The New Zealand PM expressed good wishes for Bilawal Bhutto Zardari and paid tribute to former Pakistani premier Benazir Bhutto Shaheed.

Jacinda Ardern told Bilawal  Bhutto that her daughter was also born on June 21 – the birthday of Benazir Bhutto Shaheed.

On May 27, Jacinda Ardern heaped praise on Benazir Bhutto Shaheed during her graduation ceremony at Harvard University.

She said "In June 1989, the prime minister of Pakistan stood on this spot and delivered the commencement address titled Democratic Nations Must Unite. She spoke about her journey, the importance of citizenry, representative government, human rights and democracy.”

She also shared her personal experience of meeting Benazir in Geneva in June 2007, saying it was a conference that drew together progressive parties from around the world and Benazir was one of them.

She continued: "Seven months later, she was assassinated. Now there will be opinions and differing perspectives written about all of us as political leaders.

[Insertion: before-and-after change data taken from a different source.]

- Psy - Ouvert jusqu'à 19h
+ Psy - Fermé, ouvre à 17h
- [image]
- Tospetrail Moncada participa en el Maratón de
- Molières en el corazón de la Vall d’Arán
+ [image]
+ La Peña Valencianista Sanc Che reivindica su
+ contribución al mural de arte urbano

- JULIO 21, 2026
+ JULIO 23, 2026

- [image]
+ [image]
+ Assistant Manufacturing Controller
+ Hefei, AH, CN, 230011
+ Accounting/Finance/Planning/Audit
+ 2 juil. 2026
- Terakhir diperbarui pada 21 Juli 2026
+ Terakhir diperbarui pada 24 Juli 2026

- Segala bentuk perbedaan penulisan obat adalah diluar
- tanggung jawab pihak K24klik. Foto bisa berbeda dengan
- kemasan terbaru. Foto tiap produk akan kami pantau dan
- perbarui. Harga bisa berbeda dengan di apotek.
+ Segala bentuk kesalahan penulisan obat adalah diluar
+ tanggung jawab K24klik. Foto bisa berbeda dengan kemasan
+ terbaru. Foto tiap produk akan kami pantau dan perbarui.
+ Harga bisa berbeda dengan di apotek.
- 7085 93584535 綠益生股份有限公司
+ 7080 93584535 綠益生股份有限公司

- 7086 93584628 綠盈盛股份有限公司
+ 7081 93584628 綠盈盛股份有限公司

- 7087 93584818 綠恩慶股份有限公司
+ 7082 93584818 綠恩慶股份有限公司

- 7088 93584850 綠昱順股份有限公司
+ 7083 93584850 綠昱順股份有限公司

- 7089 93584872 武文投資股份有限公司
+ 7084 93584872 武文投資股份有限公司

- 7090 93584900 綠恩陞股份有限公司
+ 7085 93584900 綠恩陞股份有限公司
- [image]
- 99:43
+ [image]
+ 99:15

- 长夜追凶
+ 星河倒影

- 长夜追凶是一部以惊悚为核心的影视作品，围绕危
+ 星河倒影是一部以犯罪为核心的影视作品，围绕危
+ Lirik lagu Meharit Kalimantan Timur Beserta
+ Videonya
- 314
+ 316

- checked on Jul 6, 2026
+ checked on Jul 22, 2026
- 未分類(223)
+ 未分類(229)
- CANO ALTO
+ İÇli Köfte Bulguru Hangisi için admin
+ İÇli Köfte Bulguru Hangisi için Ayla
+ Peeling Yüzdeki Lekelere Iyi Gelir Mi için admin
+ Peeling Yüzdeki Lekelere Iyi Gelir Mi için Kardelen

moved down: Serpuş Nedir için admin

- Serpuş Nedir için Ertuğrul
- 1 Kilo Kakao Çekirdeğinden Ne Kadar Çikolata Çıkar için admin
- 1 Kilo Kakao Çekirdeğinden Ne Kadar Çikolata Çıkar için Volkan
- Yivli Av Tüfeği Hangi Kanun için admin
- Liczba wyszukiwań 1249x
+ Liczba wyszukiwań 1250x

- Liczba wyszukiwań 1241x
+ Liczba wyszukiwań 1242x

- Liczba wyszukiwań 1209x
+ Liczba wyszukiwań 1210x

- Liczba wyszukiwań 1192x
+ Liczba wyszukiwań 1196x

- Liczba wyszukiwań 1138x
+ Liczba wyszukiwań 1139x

"Two things that history will not contest about Benazir Bhutto — she was the first Muslim female prime minister elected in an Islamic country when women in power were a rare thing. She was also the first to give birth in office. The second and only other leader to have given birth in office, almost 30 years later, was me.

"The path she carved as a woman feels as relevant today as it was decades ago. And so too is the message she shared here in this place. She said partway through her speech in 1989 the following, ‘We must realise that democracy can be fragile.’

“Now I read those words as I sat in my office in Wellington, New Zealand, a world away from Pakistan. And while the reasons that gave rise to her words then were vastly different, they still ring true."